Not all index funds are created equal

I talk a lot about index funds in this video series. I have told you that low-cost index funds are the most sensible way to invest, and that you should do everything that you can to avoid the typical high-fee mutual funds that most Canadians invest in. Great, well that’s easy then. Buy index funds. Where do I sign up? Unfortunately the financial industry does not like making things easy for investors.

With the increasing popularity of index funds, index creation has become big business. There are sector index funds, smart beta index funds, equal weighted index funds, and many others, making it that much more challenging for investors to make sensible investment decisions.

Let’s start with the basics. An index is a grouping of stocks that has been designed to represent some part of the stock market. Most of the indexes that you hear about day to day are market capitalization weighted. Standard and The S&P 500, an index representing the US market is a cap weighted index. This just means that the weights of the stocks included in the index reflect their relative size. A larger company, like Apple, holds more weight in the S&P 500 than smaller companies, like Under Armour.

You can buy a fund that just buys the stocks in the index. When the index changes, the holdings in the fund change. This all sounds great so far. Low-cost index investing is what it’s all about. One problem for investors is that the big name indexes like the S&P 500 only track large cap stocks. Historically, large cap stocks have had lower returns than small and mid cap stocks, so excluding them from your portfolio could be detrimental.

The Center for Research in Security Prices, or CRSP, is another index provider. The CRSP 1 - 10 index is a market cap weighted index covering the total US market. While the S&P 500 offers exposure to 500 stocks covering 80% of the value of the US market, the CRSP 1 - 10 offers exposure to over 3,500 stocks, covering the vast majority of the value of the US market, including the smaller stocks missed by the S&P 500.

An index fund tracking the CRSP 1-10 is what you would call a cap weighted total market index fund. This is the building block for an excellent portfolio. There are total market indexes, and index funds that track them, available for Canadian, US, International, and Emerging markets stocks. The MSCI All Country World Index is.. What it sounds like. A total market index covering the whole world. An ETF tracking this index can be found in the Canadian Couch Potato ETF model portfolios. Total market index funds are well-diversified and extremely low-cost to own. That is exactly what you want as an investor. The Canadian Couch Potato ETF model portfolios, which are globally diversified total market index fund portfolios, have a weighted average MER of around 0.15%.

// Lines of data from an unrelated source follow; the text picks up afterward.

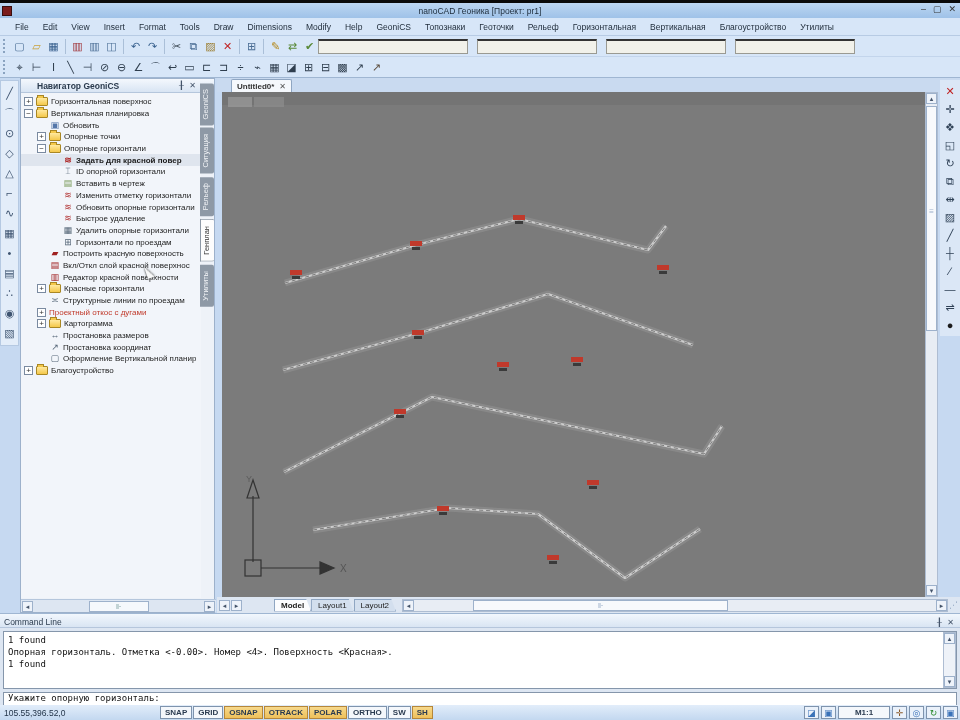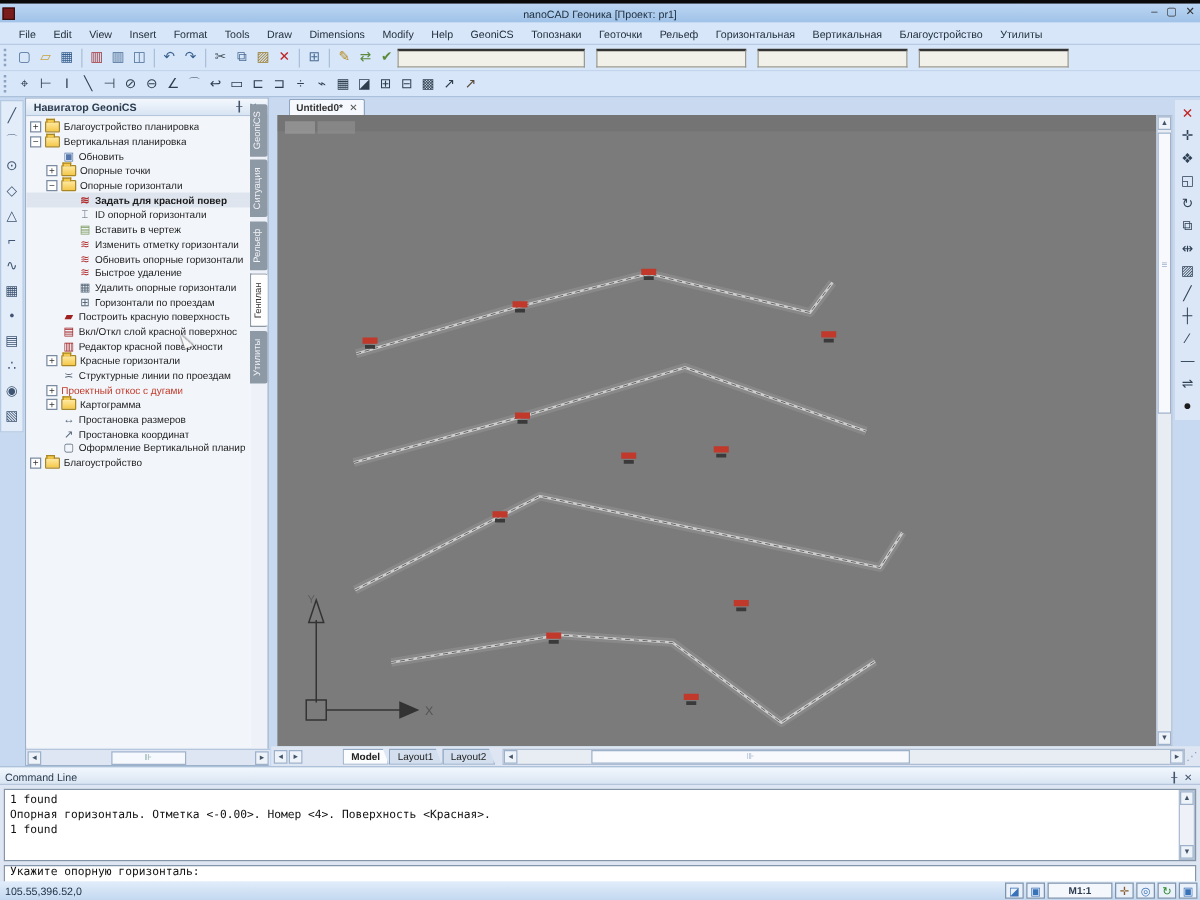--- a/index.html
+++ b/index.html
@@ -42,7 +42,7 @@
 
   
   #navigator { position:absolute; left:20px; top:0px; width:195px; height:535px; background:#eef2f8; border:1px solid #9db1cb; }
-  #nav-header { height:14px; background:linear-gradient(#f4f8fd,#d8e4f3); display:flex; align-items:center; padding:0 6px; border-bottom:1px solid #b5c6dc; }
+  #nav-header { height:14px; background:linear-gradient(#f4f8fd,#d8e4f3); display:flex; align-items:center; padding:0 16px; border-bottom:1px solid #b5c6dc; }
   #nav-title { flex:1; font-size:8.5px; font-weight:bold; color:#2a3a4d; }
   #nav-header .hbtn { width:11px; text-align:center; font-size:8px; color:#44546a; }
   #nav-tree { position:absolute; left:0; top:14px; width:180px; bottom:14px; background:#f2f5fa; overflow:hidden; padding-top:3px; }

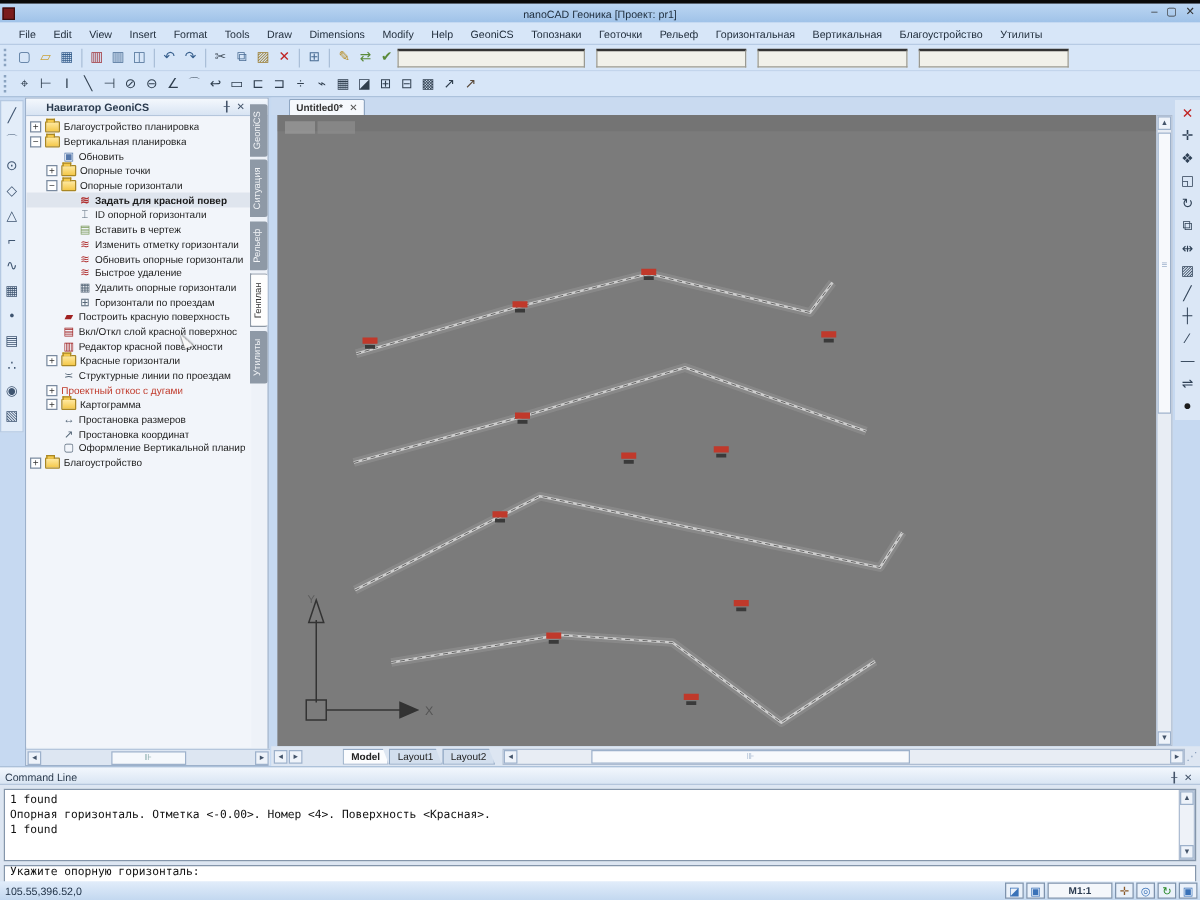--- a/index.html
+++ b/index.html
@@ -343,7 +343,7 @@
           <div class="trow" style="padding-left: 3px;">
             <span class="exp">+</span>
             <span class="folder"></span>
-            <span class="tlabel">Благоустройство планировка</span>
+            <span class="tlabel">Горизонтальная поверхнос</span>
           </div>
           <div class="trow" style="padding-left: 3px;">
             <span class="exp">−</span>

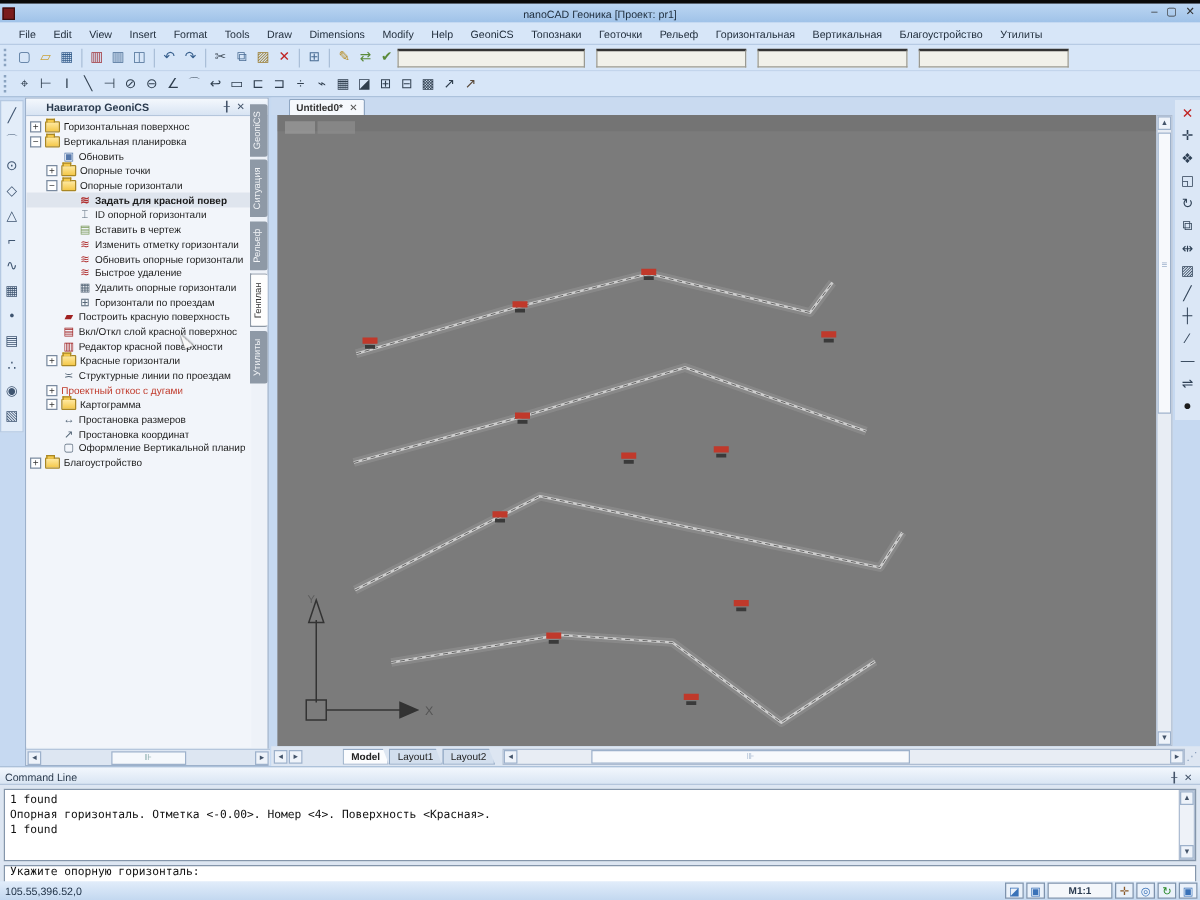--- a/index.html
+++ b/index.html
@@ -655,6 +655,16 @@
 
   <div id="statusbar">
     <div id="coords">105.55,396.52,0</div>
+    <div id="toggles" style="display:flex;">
+        <div class="toggle">SNAP</div>
+        <div class="toggle">GRID</div>
+        <div class="toggle on">OSNAP</div>
+        <div class="toggle on">OTRACK</div>
+        <div class="toggle on">POLAR</div>
+        <div class="toggle">ORTHO</div>
+        <div class="toggle">SW</div>
+        <div class="toggle on">SH</div>
+      </div>
     <div id="status-right">
       <div id="sr-a" style="display:flex;gap:2px;">
           <div class="sbtn">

That is exactly why fund companies have had to come up with other index products to try and sell you. They need a reason to make you pay higher fees. One way that fund companies have been able to increase the fees on their index funds is by focusing on indexes that track specific sectors. The Horizons MARIJUANA LIFE SCIENCES INDEX ETF captures a sector that many people are interested in right now. It has an MER of 0.75%. There is no rational reason to buy this ETF other than to speculate on a hot sector, but Horizons is cashing in.

Another buzz word that fund companies have been using to charge higher fees on index funds is smart beta. Smart beta funds attempt to find characteristics of stocks that seem to have explained higher returns in the past. Some of these factors are extremely well-researched.

A 1992 paper by Eugene Fama and Kenneth French, “The Cross-Section of Expected Stock Returns,” pulled together past research to present the idea that a large portion of stock returns could be explained by company size and relative price. In 1997, Mark Carhart, in his study “On Persistence in Mutual Fund Performance,” added to the Fama/French research to show that momentum further explains stock returns. Finally, in 2012, Robert Novy-Marx’s paper, “The Other Side of Value: The Gross Profitability Premium,” showed that profitability further explains stocks returns.

Together, those characteristics are responsible for the majority of stock returns, so owning more stocks with those characteristics in your portfolio might be a good idea. Fund companies have tried to build products around this research, but the execution has not always been great.

In a 2016 blog post, my PWL colleague Justin Bender analyzed the iShares Mutifactor ETFs, ETFs tracking indexes that target some of the well-researched factors. Justin found that they did not deliver on their promise of factor exposure - disappointing considering their relatively high cost compared to a total market ETF. There are other fund companies, like Dimensional Fund Advisors, with a long history of capturing the well-researched factors. recommend products from Dimensional Fund Advisors in the portfolios that I oversee.

I keep saying well-researched factors because there are companies building indexes based on factors that are not as well-researched. They may be based on bad research, bad data, or data mining. In their 2014 paper, “Long Term Capital Budgeting,” authors Yaron Levi and Ivo Welch examined 600 factors from both the academic and practitioner literature. Not all of these factors would be expected to give you a better investment outcome, but they do give fund companies a reason to charge you a higher fee.

For most investors, a portfolio of market cap weighted total market index funds is all that you need. Many of the other index fund products out there claiming to track some special index are gimmicks designed to convince you to pay extra.